Como la mayor parte de los chilangos, los conocí hacia finales de los 80 o principios de los 90, cuando, junto a Falcón, irrumpieron en las páginas de La Jornada con “La croqueta”, una sección que no sólo desentonaba en las páginas de ese periódico, ya entonces anclado en la caricatura política, sino en la prensa mexicana en general. Y es que nunca habíamos visto algo así. Recuerdo todavía la sorpresa gozosa de mis amigos, la sonrisa con que decían “Están bien locos”. Cómo negarlo. “La croqueta” iba del humor negro-negrísimo al surrealismo desenfrenado, de ahí a la escatología menos pudorosa, a la sátira social y a la autorreferencialidad desparpajada. No había en esa página nada de lo que solía y suele distinguir a la caricatura mexicana: la idea del humor como vehículo para satisfacer una agenda política, el espíritu edificante camuflado de irreverencia, la voluntad didáctica de cara a las masas que, pobres, necesitan orientación, no sea que voten a lo güey otra vez.

Dudo que lo pretendieran y me consta que no lo presumen, pero Jis y Trino fueron muy importantes para cuartear el monolito de la censura oficial. No evadían el comentario político pero lo rebasaban con creces, y eso, tal vez, los ayudó a decir lo que les daba la gana y así recordarle a los lectores que la caricatura no es sólo que admita sino que a muy a menudo exige el juego en el límite. Con el tiempo llegarían Los Simpson, South Park y las películas de Sascha Baron Cohen, pero en aquellos días éramos todavía rotundamente pudibundos, salvo tal vez en las periferias contraculturales.

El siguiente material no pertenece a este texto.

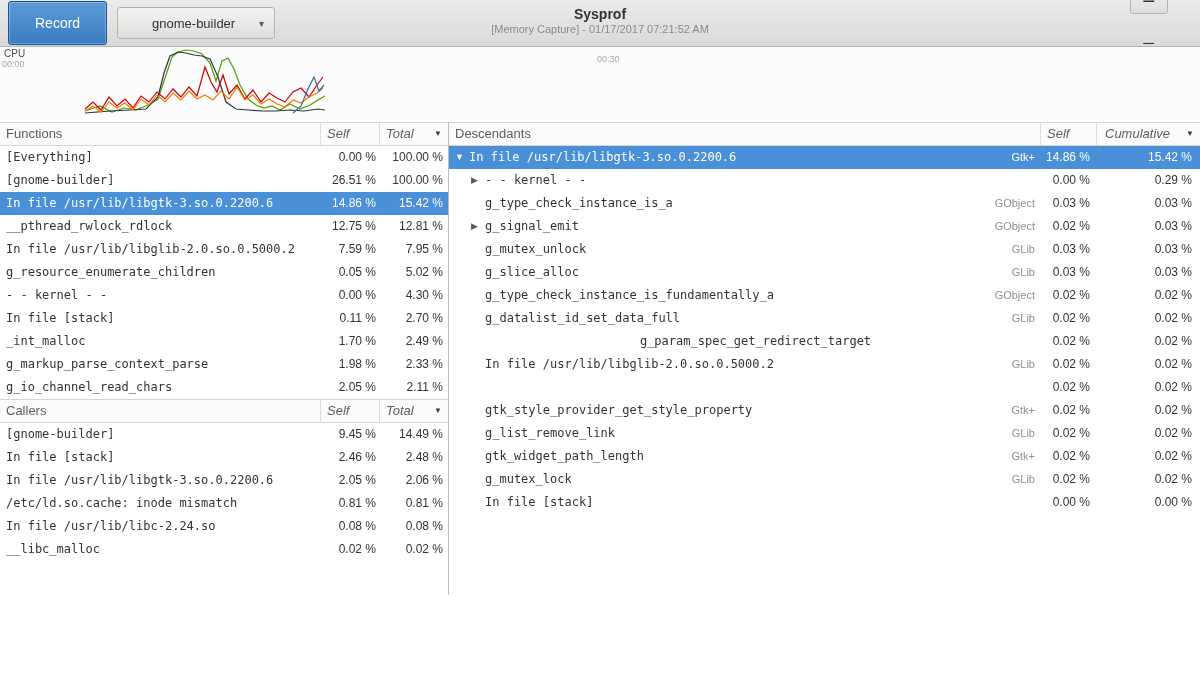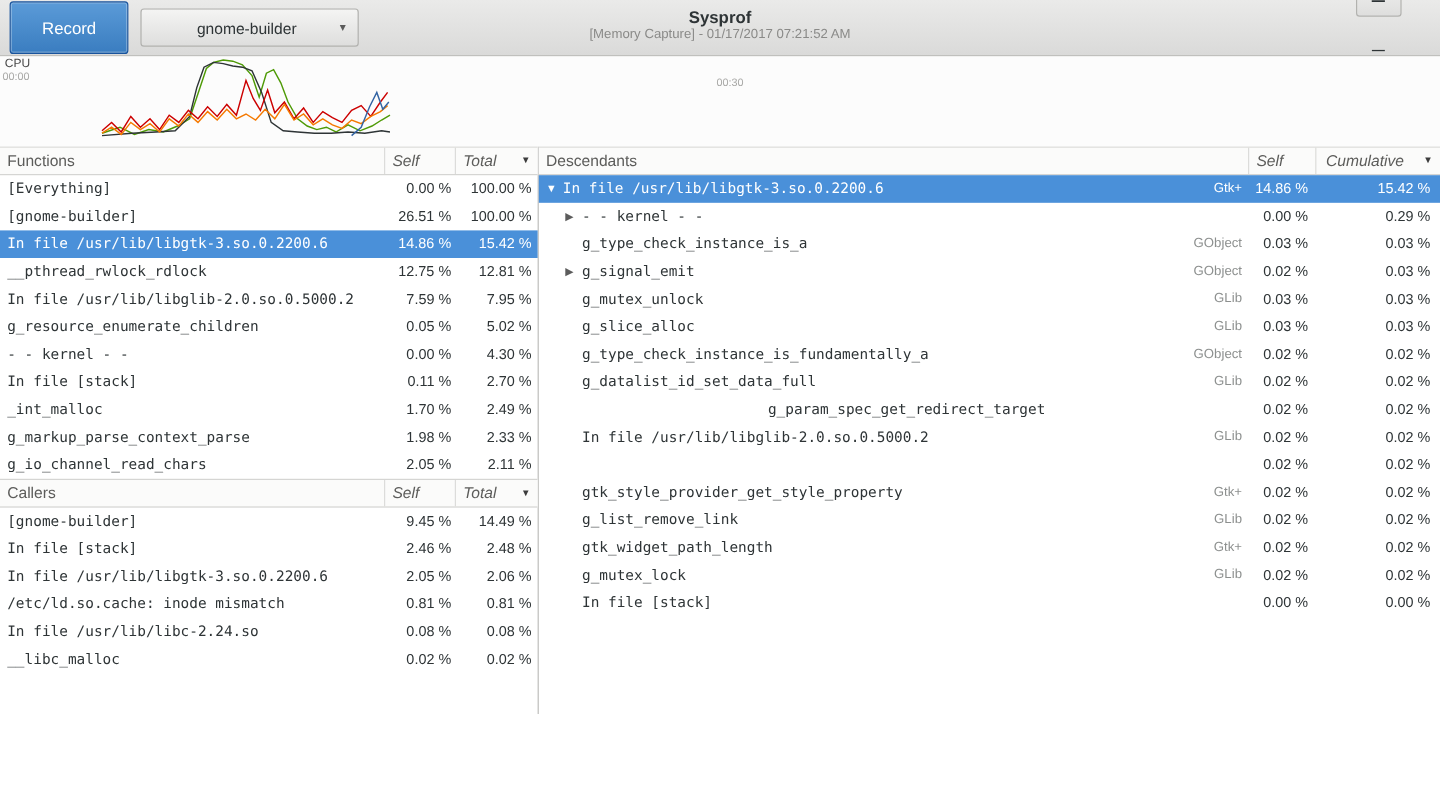--- a/index.html
+++ b/index.html
@@ -23,21 +23,21 @@
   }
   .record-btn {
     height: 44px; padding: 0 26px;
     font-size: 14px; color: #ffffff;
     background: linear-gradient(#5b9bd8, #3a7dc0);
     border: 1px solid #18539c;
     border-radius: 3px;
     box-shadow: inset 0 0 0 1px rgba(255,255,255,0.28);
   }
   .process-btn {
-    height: 32px; width: 182px;
+    height: 32px; width: 158px;
     display: flex; align-items: center;
     padding: 0 10px;
     font-size: 13px; color: #2e3436;
     background: linear-gradient(#f4f4f3, #dededd);
     border: 1px solid #b2b2af;
     border-radius: 3px;
   }
   .process-btn .plabel { flex: 1; text-align: center; }
   .caret { font-size: 10px; color: #5b5b5b; }
   .title-box {
@@ -58,21 +58,21 @@
     width: 26px; height: 26px;
     border: none; background: transparent;
     font-size: 15px; color: #2e3436; line-height: 26px;
   }
 
   
   .cpu-graph { position: relative; height: 75px; background: #fcfcfc; }
   .cpu-graph svg { display: block; width: 1200px; height: 75px; }
   .cpu-label { position: absolute; top: 1px; left: 4px; font-size: 10px; color: #4a4a4a; }
   .tick0 { position: absolute; top: 12px; left: 2px; font-size: 9px; color: #a8a8a6; }
-  .tick1 { position: absolute; top: 17px; left: 597px; font-size: 9px; color: #a8a8a6; }
+  .tick1 { position: absolute; top: 7px; left: 597px; font-size: 9px; color: #a8a8a6; }
 
   
   .main { display: flex; height: 473px; background: #ffffff; }
   .left-panel { width: 449px; border-right: 1px solid #bdbdbb; display: flex; flex-direction: column; }
   .right-panel { flex: 1; display: flex; flex-direction: column; }
 
   .thead {
     display: flex; height: 24px; line-height: 22px; flex: none;
     background: #fbfbfa;
     border-top: 1px solid #d5d5d3;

Con el tiempo, Jis y Trino, Trino y Jis, se han convertido en mucho más que agitadores culturales: inventaron al Santos y su entourage, luego convertidos en cine; ilustran libros con talento; exponen y rompen los límites del cómic o la caricatura para acercarse a la narrativa y las artes visuales de altos vuelos, todo sin perder su capacidad original para sacarnos de balance. Por eso, justamente, decidimos Carlos Puig y yo invitarlos esta semana a escribir sobre la censura en Tribuna, en este periódico. Por eso los leemos con inquietud y admiración.